4. データで見る高齢者の生活実態:半数以上が「生活が苦しい」と回答

額面と手取りの差は、生活実感にも直結します。

高齢者世帯の半数以上が「生活が苦しい」と感じているというデータもあります(厚生労働省の「2024(令和6)年 国民生活基礎調査の概況」)。

  • 大変苦しい:25.2%
  • やや苦しい:30.6%
  • 普通:40.1%
  • ややゆとりがある:3.6%
  • 大変ゆとりがある:0.6%

年金額そのものは制度の改定で見直されるものの、税金・保険料の天引きを含めた「手取り」の感覚は、数字以上に重く受け止められているということでしょう。
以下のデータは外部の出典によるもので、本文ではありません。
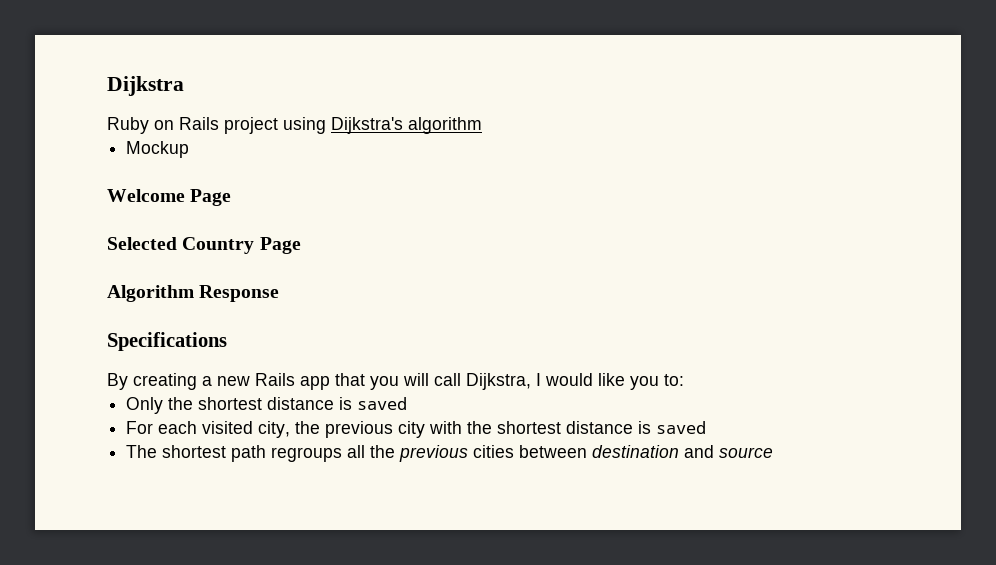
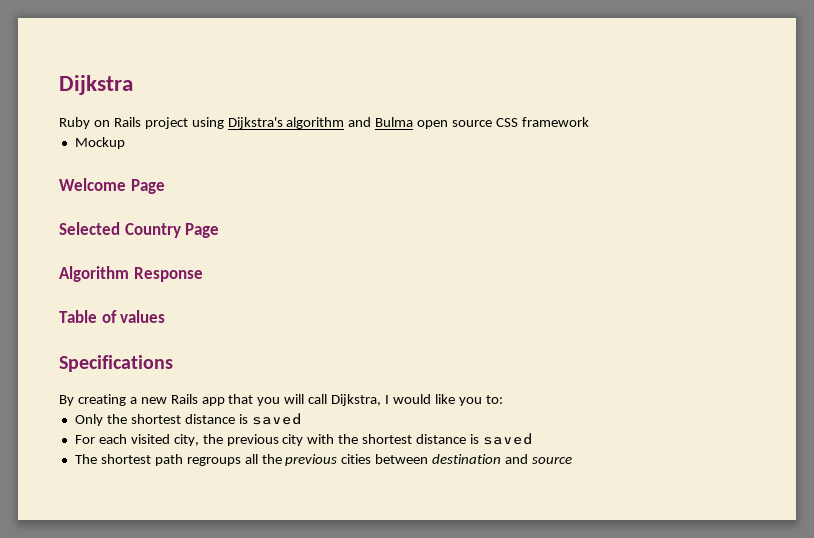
(482, 125) none -> [348,117,589,129] and Bulma open source CSS framework
(280, 293) none -> [59,310,166,323] // Table of values

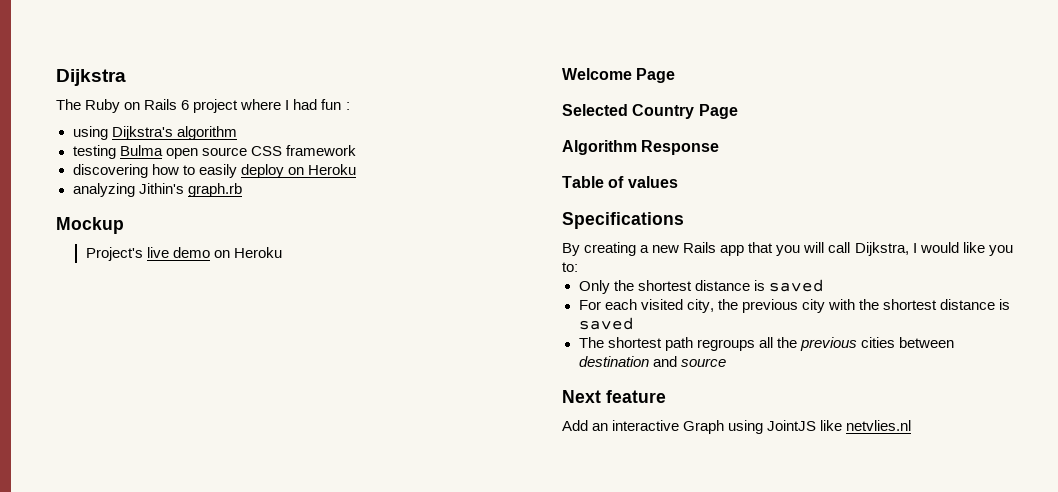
(133, 85) none -> [56,99,81,110] The
[144,117,188,129] project -> [181,99,350,113] 6 project where I had fun : //
[348,117,372,127] and -> [72,145,116,159] // testing
[74,137,125,149] Mockup -> [72,164,356,178] [72,183,242,197] [56,217,124,234] [85,247,282,261] discovering how to easily deploy on Heroku // analyzing Jithin's graph.rb // Mockup // Project's live demo on Heroku
(573, 460) none -> [562,390,666,403] [562,420,912,434] // Next feature // Add an interactive Graph using JointJS like netvlies.nl

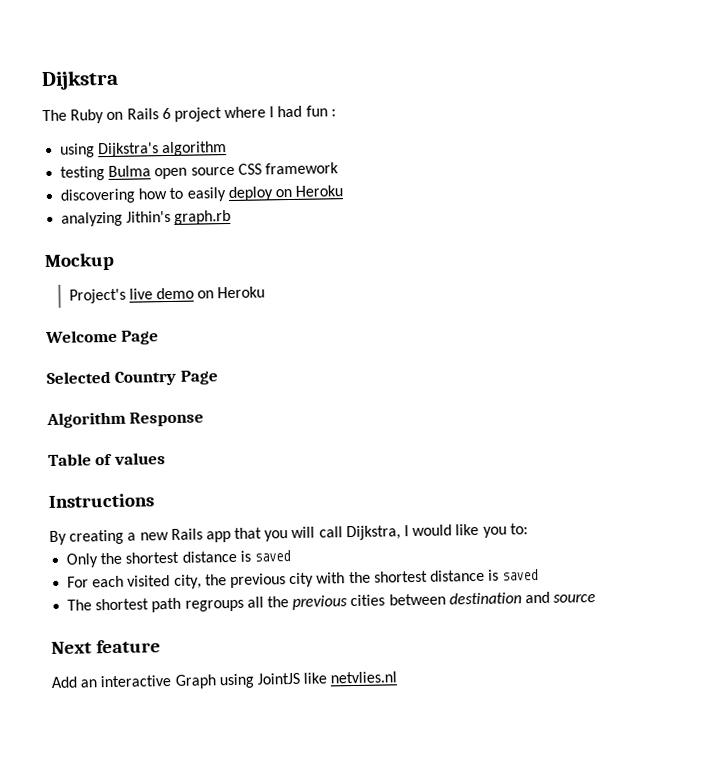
[562,212,684,229] Specifications -> [48,493,154,508] Instructions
5. 額面・手取り・「天引きの対象かどうか」までセットで確認を

年金からの特別徴収は、年齢・年金額・受けている年金の種類によって対象者が決まる、という仕組みでした。

2026年度の夫婦の標準的な年金額「23万7279円」を出発点に、税金や保険料が引かれた後の「手取り」を意識しておくことは、老後の家計を組み立てるうえで欠かせない視点です。

ご自身が対象になるかどうかは、まずお住まいの市区町村から届く納税通知書や、日本年金機構から送られてくる「公的年金等の源泉徴収票」を確認してみてください。

「自分は対象外で自分で納める必要があるのか」「自動で引かれているならその金額はいくらか」を整理しておくことで、家計の見通しはずいぶんクリアになるはずです。